*** Data to use ***

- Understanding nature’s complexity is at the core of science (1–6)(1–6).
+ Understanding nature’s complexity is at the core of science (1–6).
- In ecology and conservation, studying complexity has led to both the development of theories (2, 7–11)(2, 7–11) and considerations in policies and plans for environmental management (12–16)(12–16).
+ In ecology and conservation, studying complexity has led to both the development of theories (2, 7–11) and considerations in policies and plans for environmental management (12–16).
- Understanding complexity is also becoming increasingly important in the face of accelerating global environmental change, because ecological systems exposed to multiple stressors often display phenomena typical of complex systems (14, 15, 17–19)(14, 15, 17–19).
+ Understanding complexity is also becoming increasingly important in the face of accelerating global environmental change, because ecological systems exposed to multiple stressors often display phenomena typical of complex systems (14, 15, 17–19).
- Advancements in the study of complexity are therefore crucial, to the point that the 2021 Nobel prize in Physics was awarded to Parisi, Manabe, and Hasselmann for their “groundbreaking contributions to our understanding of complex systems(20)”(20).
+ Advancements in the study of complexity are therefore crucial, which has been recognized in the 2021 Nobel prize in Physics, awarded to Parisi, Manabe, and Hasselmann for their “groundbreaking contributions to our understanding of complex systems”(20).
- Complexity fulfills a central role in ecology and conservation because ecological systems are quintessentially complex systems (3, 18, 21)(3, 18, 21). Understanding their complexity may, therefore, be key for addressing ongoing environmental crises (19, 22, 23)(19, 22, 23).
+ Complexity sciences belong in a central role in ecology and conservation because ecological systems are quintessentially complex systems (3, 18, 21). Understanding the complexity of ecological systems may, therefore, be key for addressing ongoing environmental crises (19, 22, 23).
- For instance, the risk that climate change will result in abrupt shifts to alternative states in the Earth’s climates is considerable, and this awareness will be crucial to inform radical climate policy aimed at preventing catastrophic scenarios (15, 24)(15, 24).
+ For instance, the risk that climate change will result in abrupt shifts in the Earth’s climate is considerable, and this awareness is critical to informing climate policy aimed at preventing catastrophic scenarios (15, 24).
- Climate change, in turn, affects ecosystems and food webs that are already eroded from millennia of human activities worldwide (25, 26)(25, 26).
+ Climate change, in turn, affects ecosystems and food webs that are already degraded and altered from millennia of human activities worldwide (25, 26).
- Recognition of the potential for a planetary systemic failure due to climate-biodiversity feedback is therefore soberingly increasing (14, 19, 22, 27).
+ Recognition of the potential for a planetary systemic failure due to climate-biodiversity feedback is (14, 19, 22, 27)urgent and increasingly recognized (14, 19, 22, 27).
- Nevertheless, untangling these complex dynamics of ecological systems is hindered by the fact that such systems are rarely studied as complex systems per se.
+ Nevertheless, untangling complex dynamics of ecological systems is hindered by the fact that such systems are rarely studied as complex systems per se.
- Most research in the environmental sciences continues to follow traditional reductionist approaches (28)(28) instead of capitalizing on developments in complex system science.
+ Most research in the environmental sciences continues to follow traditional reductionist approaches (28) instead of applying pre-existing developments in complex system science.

*** End of Data to use ***

### Exercise instructions
Work out how many lines in the entries above include the word "Advancements". Respond with only the number.

### Solution for this task
2